Another view, expressed in an early 20th century edition of the Catholic Encyclopedia, holds that 'accommodation' is the adaptation of words or sentences from the Bible to signify ideas different from those that are genuinely expressed in the text.

Biblical accommodation in liturgy
Accommodation is used in the liturgy and by the Fathers of the Church; texts have been accommodated by preachers and ascetical authors.  Many of the sermons of St. Bernard are mosaics of scripture phrases.  The Council of Trent  forbade the wresting of Scripture to profane uses (Sess. IV, Decret. "De editione et usu Sacrorum Librorum ").  Typical rules for guidance in the accommodation of scripture are:

 Accommodated texts should never be used as arguments drawn from revelation.
 Accommodation should not be farfetched.
 Accommodations should be reverent.

Biblical accommodation in apologetics
German eighteenth-century rationalism held that the Biblical writers made great use of conscious accommodation, intending moral commonplaces when they seemed to be enunciating Christian dogmas.  Another expression for this, used, for example, by Johann Salomo Semler, is "economy," which also occurs in the kindred sense of "reserve" (or of Disciplina Arcani, a modern term for the supposed early Catholic habit of reserving esoteric truths). Isaac Williams on Reserve in Religious Teaching, No. 80 of Tracts for the Times, made a great sensation, and was commented on by Richard William Church in The Oxford Movement.

Jesus
The belief that God has been able to sufficiently communicate to humanity, despite the failings and limitations of the latter, is given its supreme form in the person and work of Jesus Christ. Traditional Christianity, as expressed in the historic creeds, proclaims the Trinity as being part of the orthodox Christian faith. The divinity of Christ, who is believed to be fully man and yet fully God, shows how the Godhead has accommodated itself to human minds and experience. Many Christians, especially those from a Reformed background, see in the person and work of Christ not only the supreme form of accommodation, but the centre and reason for it as well.
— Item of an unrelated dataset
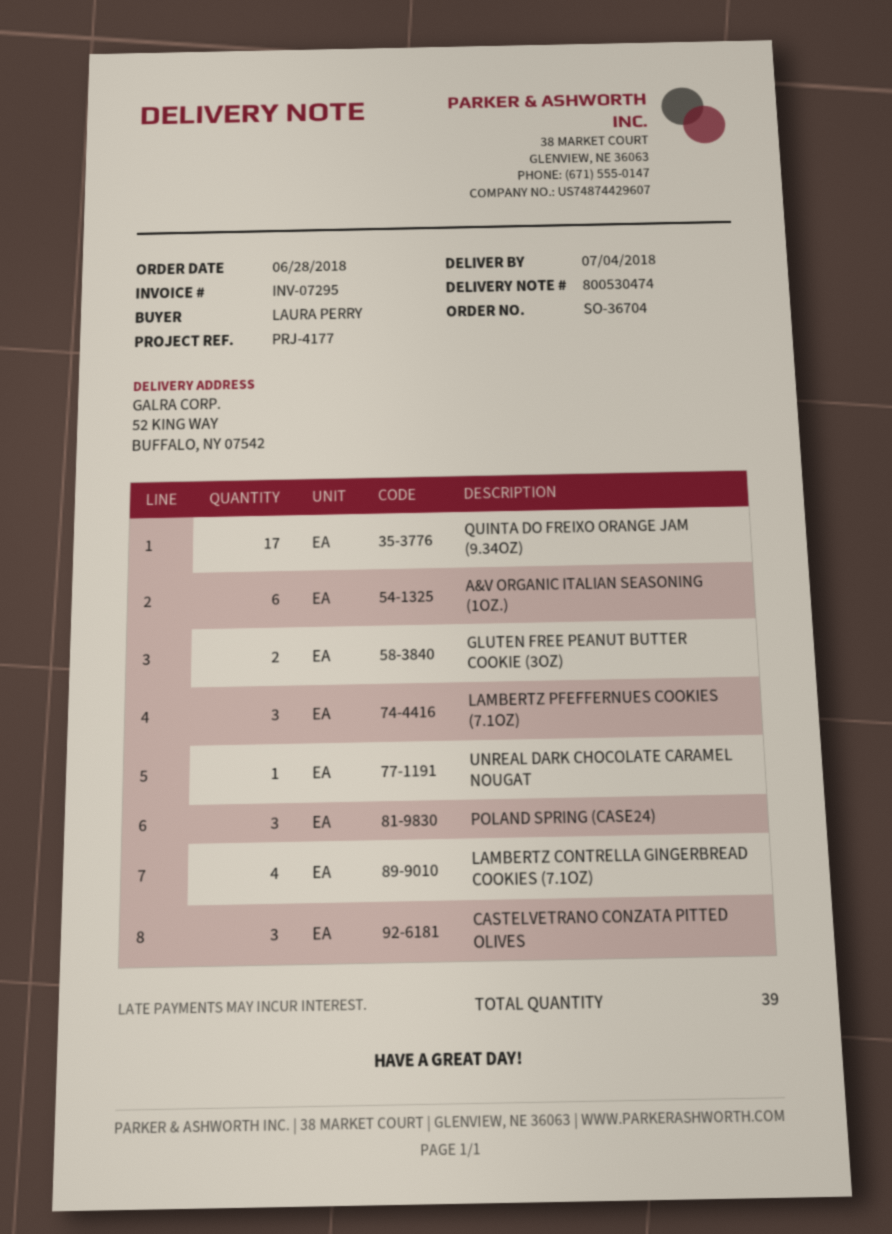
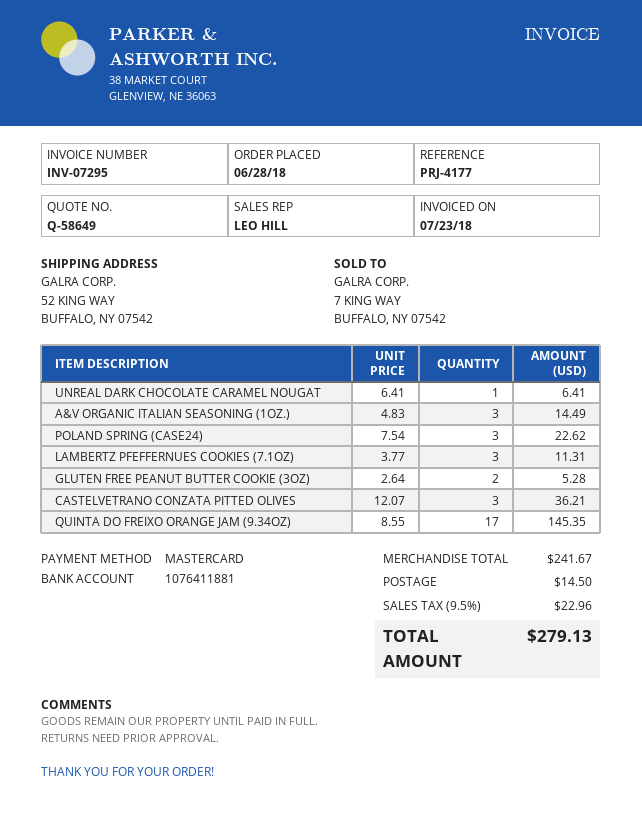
A&V ORGANIC ITALIAN SEASONING (1OZ.): 6 -> 3
LAMBERTZ CONTRELLA GINGERBREAD COOKIES (7.1OZ): 4 -> none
By becoming human, Jesus Christ accommodates himself to the human condition. Through his life, his teaching and ministry, Christ can be considered as literally God speaking and communicating sufficiently to humanity – not via the abilities and strength of human beings, but via the ability and strength of God. In this sense, man is fully passive and God is fully active – it is not man who "discovers" Christ, but Christ who reveals himself to man.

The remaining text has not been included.